▸ **Records supplied**
· · · ·

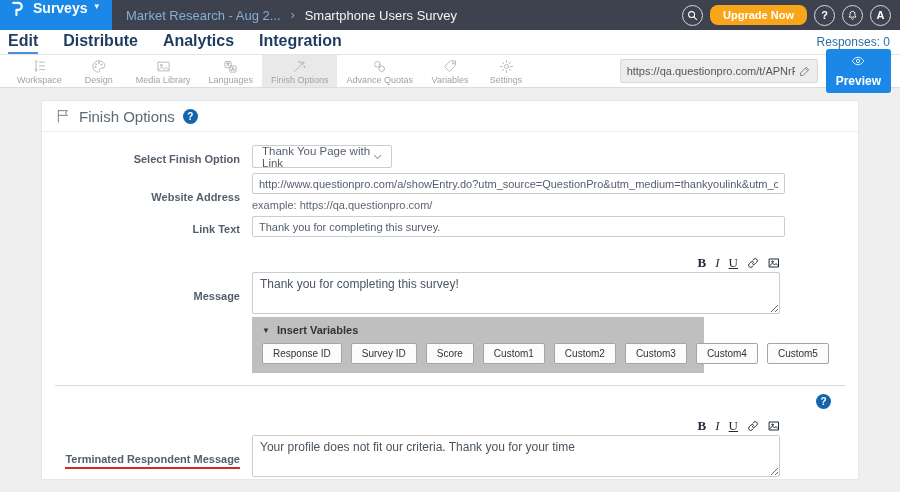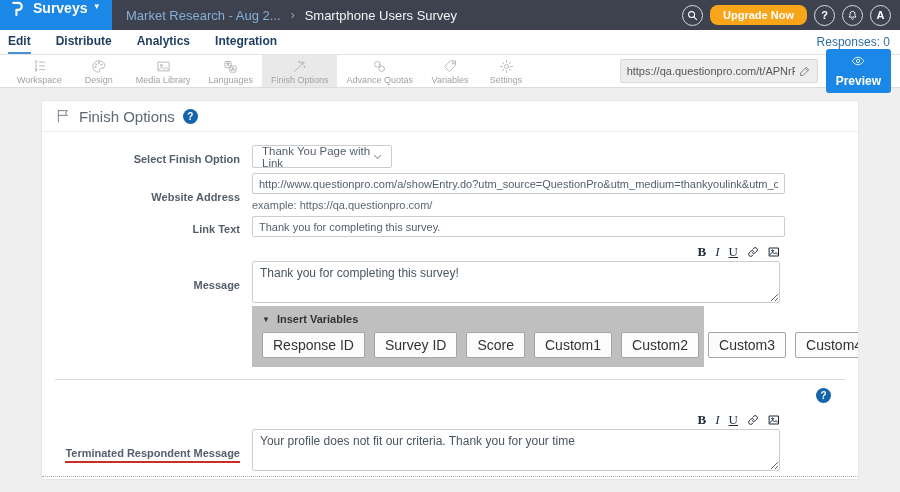--- a/index.html
+++ b/index.html
@@ -19,21 +19,21 @@
   .top-actions { margin-left:auto; display:flex; align-items:center; gap:7px; padding-right:9px; }
   .circle-btn { width:21px; height:21px; border-radius:50%; border:1.5px solid #d6dade;
                 background:transparent; color:#fff; font-size:11px; font-weight:bold;
                 display:flex; align-items:center; justify-content:center; cursor:pointer; }
   .upgrade { background:#f9a51a; border:none; border-radius:8px; color:#fff; font-weight:bold;
              font-size:11px; padding:4px 13px; cursor:pointer; font-family:inherit; }
 
   
   .tabs { height:25px; background:#fff; border-bottom:1px solid #e4e4e4; display:flex;
           align-items:stretch; padding-left:8px; }
-  .tab { display:flex; align-items:center; font-size:12px; font-weight:bold; color:#1e3c5f;
+  .tab { display:flex; align-items:center; font-size:16px; font-weight:bold; color:#1e3c5f;
          margin-right:25px; cursor:pointer; border-bottom:2px solid transparent; }
   .tab.active { border-bottom-color:#4a90d9; }
   .responses { margin-left:auto; display:flex; align-items:center; padding-right:10px;
                font-size:12px; color:#2e6da4; }
 
   
   .ribbon { height:33px; background:#fff; border-bottom:1px solid #dcdcdc; display:flex;
             align-items:stretch; padding-left:8px; }
   .ritem { display:flex; flex-direction:column; align-items:center; justify-content:center;
            padding:2px 9px 1px; cursor:pointer; min-width:56px; }
@@ -87,21 +87,21 @@
   .ebtn.u { text-decoration:underline; }
   .ebtn svg { width:12px; height:12px; stroke:#1f2a38; fill:none; stroke-width:2;
               stroke-linecap:round; stroke-linejoin:round; display:block; }
   .msgarea { width:528px; height:42px; border:1px solid #ccc; border-radius:2px; font-size:12px;
              color:#4a5560; padding:4px 7px; font-family:inherit; resize:both; }
   .panel { width:452px; background:#bfbfbf; padding:7px 10px 9px; margin-top:3px; }
   .panel-head { display:flex; align-items:center; gap:7px; font-size:11px; font-weight:bold;
                 color:#333; cursor:pointer; }
   .panel-head .pcaret { font-size:8px; color:#333; }
   .panel-btns { display:flex; gap:9px; margin-top:7px; }
-  .vbtn { background:#fcfcfc; border:1px solid #a5a5a5; border-radius:2px; font-size:14px;
+  .vbtn { background:#fcfcfc; border:1px solid #a5a5a5; border-radius:2px; font-size:10px;
           color:#333; padding:4px 10px; cursor:pointer; white-space:nowrap; font-family:inherit; }
   .divider { border-top:1px solid #dcdcdc; margin:12px 13px 0; }
   .help-row { display:flex; justify-content:flex-end; padding:8px 27px 0 0; }
   .toolbar-row { margin-top:10px; }
   .redline { border-bottom:2px solid #cb2e25; padding-bottom:2px; }
   .dotted { border-top:1px dotted #aeaeae; margin-top:5px; }
   .save-row { padding:6px 0 0 210px; }
   .save-btn { background:#1b87e6; border:none; border-radius:3px; color:#fff; font-size:12px;
               font-weight:bold; padding:7px 11px; cursor:pointer; font-family:inherit; }
 </style>
@@ -262,21 +262,21 @@
         </div>
 
         <div class="row">
           <div class="lbl">Website Address</div>
           <div>
             <input class="tinput" type="text" value="http://www.questionpro.com/a/showEntry.do?utm_source=QuestionPro&amp;utm_medium=thankyoulink&amp;utm_campaign=QPsurveys&amp;u" style="">
             <div class="example">example: https://qa.questionpro.com/</div>
           </div>
         </div>
 
-        <div class="row" style="margin-bottom:8px;">
+        <div class="row" style="margin-bottom:19px;">
           <div class="lbl">Link Text</div>
           <input class="tinput" type="text" value="Thank you for completing this survey." style="">
         </div>
 
         <div class="row">
           <div class="lbl"></div>
           <div class="etoolbar">
             <button class="ebtn b">B</button>
             <button class="ebtn i">I</button>
             <button class="ebtn u">U</button>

· · · ·

▸ **Exercise objective**
Note how many lines in the material hold the word "inherit", and give that number by itself.

▸ **Answer below**
4